Redaction of a 5MB PDF file having 329 pages, using 8 ExactPhraseRedaction redactions is taking around 100 seconds. The redacted file being created is also double the size of the original file that is, 10.5MB. Where as, on redacting a 5MB word (.docx) file, its taking only 5 seconds. Can you suggest some optimization for redaction of PDF files which can bring the redaction time somewhere near to 5 seconds and the redacted file size does not increase that much?
Can you share the performance metrics of redaction of different types of files?
System configuration:
RAM - 18GB
OS - macOS Sonoma
Chip - M3 pro
Code snippet being used:
final Redactor redactor = new Redactor(Constants.SAMPLE_PDF);
String[] word_list = new String[]{"378282246310005", "371449635398431", "6011111111111117", "35", "alex@servicenow.com", "546-637-8854", "Alex", "322271083"};
Redaction[] redactList = Arrays.stream(word_list).map(word -> new ExactPhraseRedaction(word,
new ReplacementOptions(Color.BLACK))).toArray(Redaction[]::new);
RedactorChangeLog result = redactor.apply(redactList);
if (result.getStatus() != RedactionStatus.Failed) {
SaveOptions saveOptions = new SaveOptions();
saveOptions.setAddSuffix(true);
saveOptions.setRasterizeToPDF(false);
redactor.save(saveOptions);
} else {
//Logging error
}
1 Like
@devansh.sharma1
Could you please share following details and we’ll further investigate this issue:
- Source/Problematic file
- GroupDocs.Redaction version that you are using
Please note that the redaction process depends on various factors for any document, depending on its content. For instance, a 5MB file with text-based content may take less time than a 5MB file containing paragraphs, tables, lists, or images. However, if you share the problematic file, we can identify the root cause of why this particular document is taking more time.

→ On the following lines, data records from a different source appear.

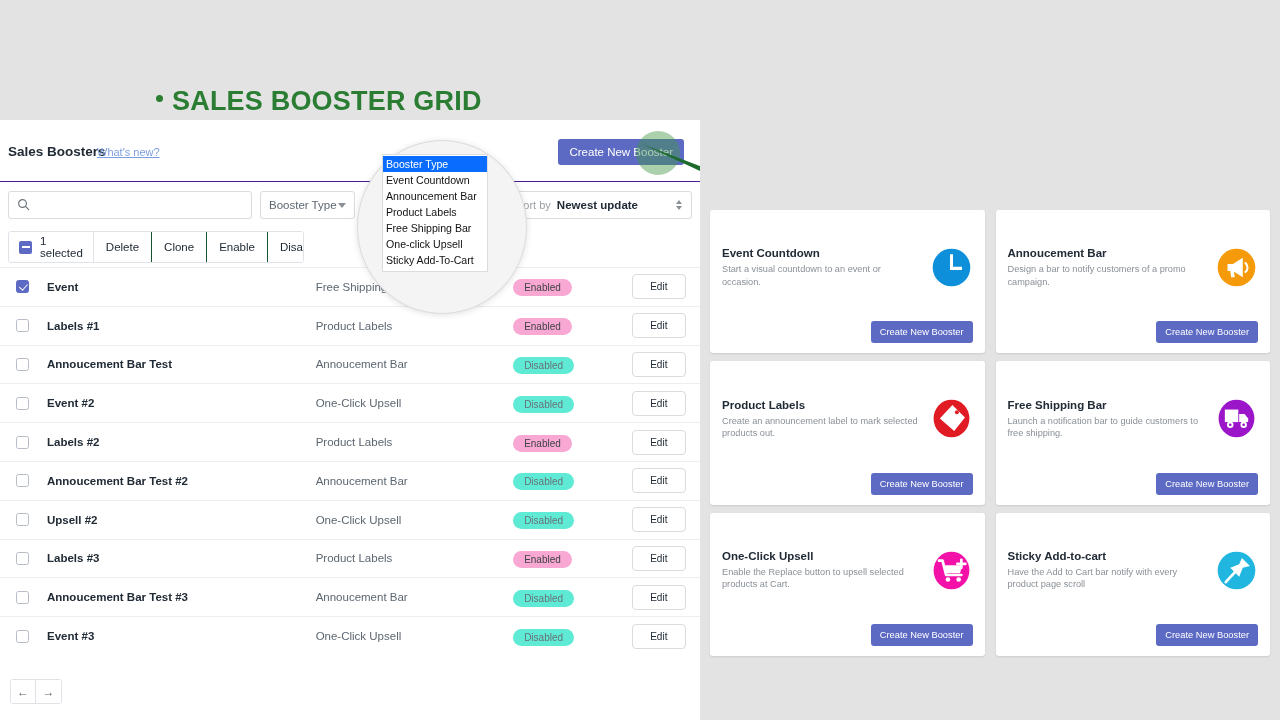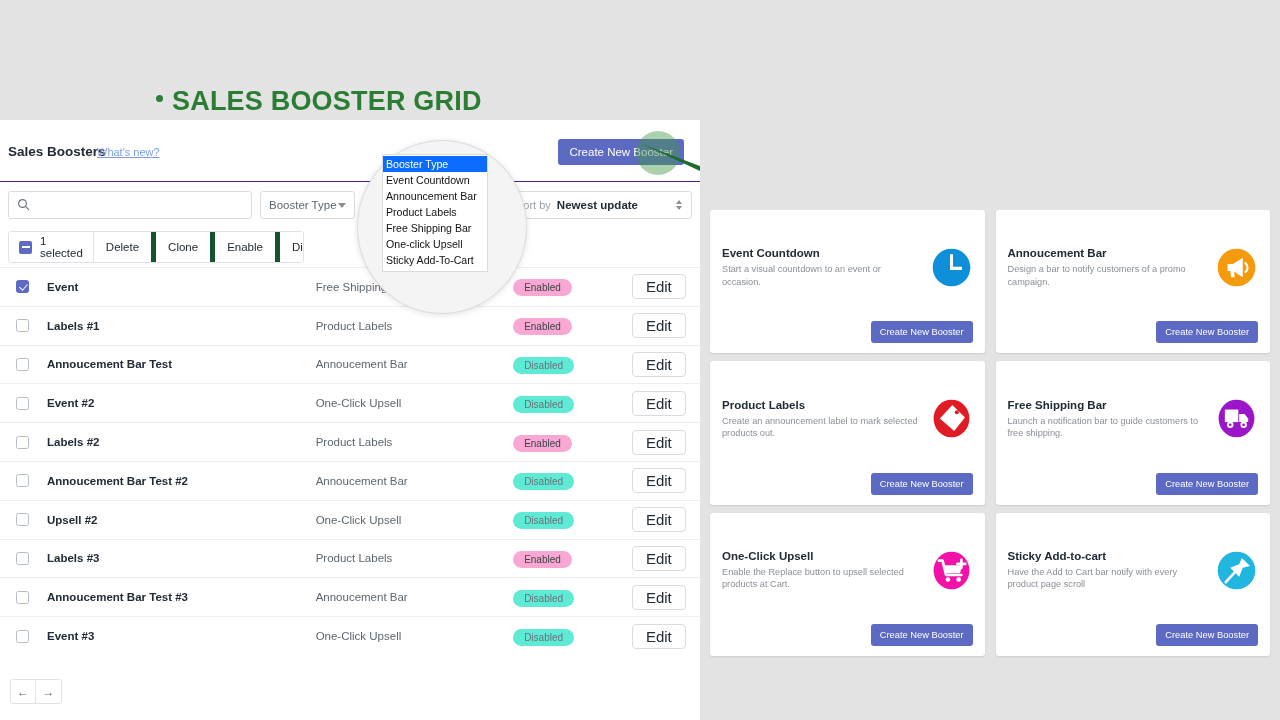--- a/index.html
+++ b/index.html
@@ -106,21 +106,21 @@
     width: 13px; height: 13px; border-radius: 2px;
     background: #5c6ac4; position: relative; flex: none;
   }
   .cb-indeterminate::after {
     content: ""; position: absolute; left: 2.5px; top: 5.5px;
     width: 8px; height: 2px; background: #fff;
   }
   .bulk-btn {
     display: flex; align-items: center; padding: 0 12px;
     font-size: 11.5px; color: #212b36; background: #fff;
-    border: none; border-right: 5px solid #14532d;
+    border: none; border-right: 1px solid #14532d;
     font-family: inherit; cursor: pointer;
   }
   .bulk-btn:last-child { border-right: none; }
 
   
   #booster-table { margin-top: 4px; }
   .table-row {
     height: 38.8px; display: flex; align-items: center;
     border-top: 1px solid #eceef0; padding: 0 14px 0 16px;
   }
@@ -144,21 +144,21 @@
   .cell-status { width: 120px; }
   .badge {
     display: inline-block; border-radius: 11px;
     padding: 3px 11px; font-size: 10px; color: #3d4246;
   }
   .badge.enabled  { background: #f9a8d4; }
   .badge.disabled { background: #5eead4; color: #6a7078; }
   .edit-btn {
     margin-left: auto; width: 55px; height: 25px;
     border: 1px solid #d9dbdf; border-radius: 4px; background: #fff;
-    font-family: inherit; font-size: 15px; color: #212b36; cursor: pointer;
+    font-family: inherit; font-size: 10px; color: #212b36; cursor: pointer;
   }
 
   
   #pagination {
     position: absolute; left: 10px; bottom: 16px;
     display: flex; border: 1px solid #dfe3e8; border-radius: 3px;
     overflow: hidden; background: #fff;
   }
   .page-btn {
     width: 25px; height: 23px; background: #fff; border: none;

- Unable to attach the PDF as the maximum limit of attachment allowed is 4MB. Even tried compressing the file, still its above 4MB. Can you share your email ID where I can send you that file?
- I am using 24.9 version of GroupDocs.Redaction.

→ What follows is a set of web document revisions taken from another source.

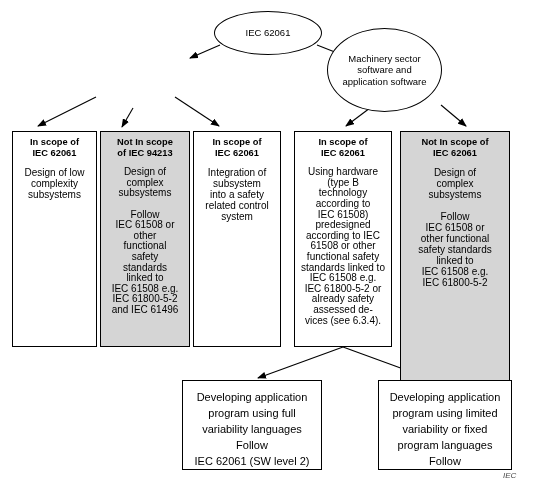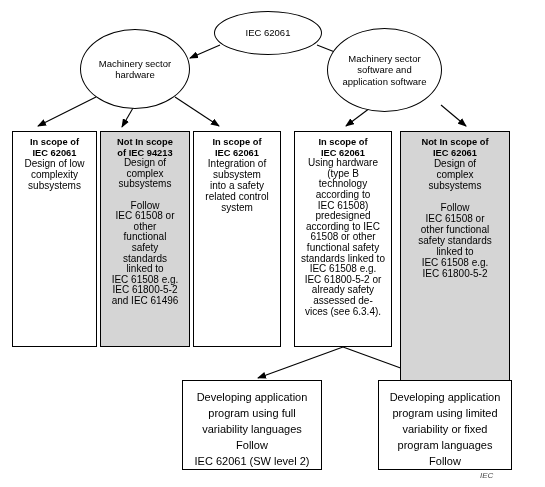--- a/index.html
+++ b/index.html
@@ -49,20 +49,21 @@
     text-align: center;
     color: #000;
     overflow: hidden;
   }
   .node-box.shaded { background: #d5d5d5; }
   .box-title {
     font-size: 9.3px;
     line-height: 10.6px;
     font-weight: bold;
     white-space: pre-line;
+    margin-bottom: 9px;
   }
   .box-body {
     font-size: 10px;
     line-height: 11px;
     white-space: pre-line;
   }
   .box-body.tight { line-height: 10.6px; }
   .bottom-box .box-body {
     font-size: 11px;
     line-height: 16px;
@@ -103,25 +104,20 @@
     <line x1="441" y1="105" x2="466" y2="126" stroke="#000" stroke-width="1.1" marker-end="url(#arrowhead)"></line>
 
     <line x1="343" y1="347" x2="258" y2="378" stroke="#000" stroke-width="1.1" marker-end="url(#arrowhead)"></line>
     <line x1="343" y1="347" x2="428" y2="378" stroke="#000" stroke-width="1.1" marker-end="url(#arrowhead)"></line>
   </svg>
 
   <div class="ellipse" style="left:214px; top:11px; width:108px; height:44px;">
     <span class="etext">IEC 62061</span>
   </div>
 
-  <div class="ellipse" style="left:80px; top:29px; width:110px; height:80px;">
-    <span class="etext">Machinery
-sector
-hardware</span>
-  </div>
 
   <div class="ellipse" style="left:327px; top:28px; width:115px; height:84px;">
     <span class="etext">Machinery
 sector
 software and
 application
 software</span>
   </div>
 
   <div class="node-box" style="left:12px; top:131px; width:85px; height:216px;">
@@ -207,15 +203,15 @@
 
   <div class="node-box bottom-box" style="left:378px; top:380px; width:134px; height:90px;">
     <div class="box-body">Developing application
 program using limited
 variability or fixed
 program languages
 Follow
 IEC 62061 (SW level 1)</div>
   </div>
 
-  <div class="watermark" style="left:480px; top:471px;">IEC</div>
+  <div class="watermark" style="left:503px; top:471px;">IEC</div>
 
 </div>
 
 </body></html>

Moreover, the redacted file is almost double the size of the original one. Any reason for that and could you suggest some way to reduce the size of the redacted file?
@devansh.sharma1
Please upload the source/problematic file to some cloud storage and share link here. We’ll then investigate this issue.
This is the link to download: https://file.io/Tjs6ANzzZmDZ
1 Like
@devansh.sharma1
We have opened the following new ticket(s) in our internal issue tracking system and will deliver their fixes according to the terms mentioned in Free Support Policies.
Issue ID(s): REDACTIONJAVA-242
You can obtain Paid Support Services if you need support on a priority basis, along with the direct access to our Paid Support management team.
Hi @atir.tahir
Any update on this issue? Did you get a chance to try it and measure the time?
1 Like
@devansh.sharma1
The resulting file size is noticeably larger than the original due to the addition of black boxes over the redacted text. However, when limiting the redaction to only the first page, the process completes in about 20 seconds, and the resulting file is even slightly smaller than the original. Please use a filter to restrict the redaction to the first page, as demonstrated in the code snippet.
// Define replacement options with the text "[REDACTED]"
ReplacementOptions options = new ReplacementOptions("[REDACTED]");
// Set the color of the redaction box to black
options.setBoxColor(Color.BLACK);
// Define filters to limit redaction to only the first page
RedactionFilter[] filters = new RedactionFilter[] {
new PageRangeFilter(PageSeekOrigin.BEGIN, 0, 1) // Process only the first page
};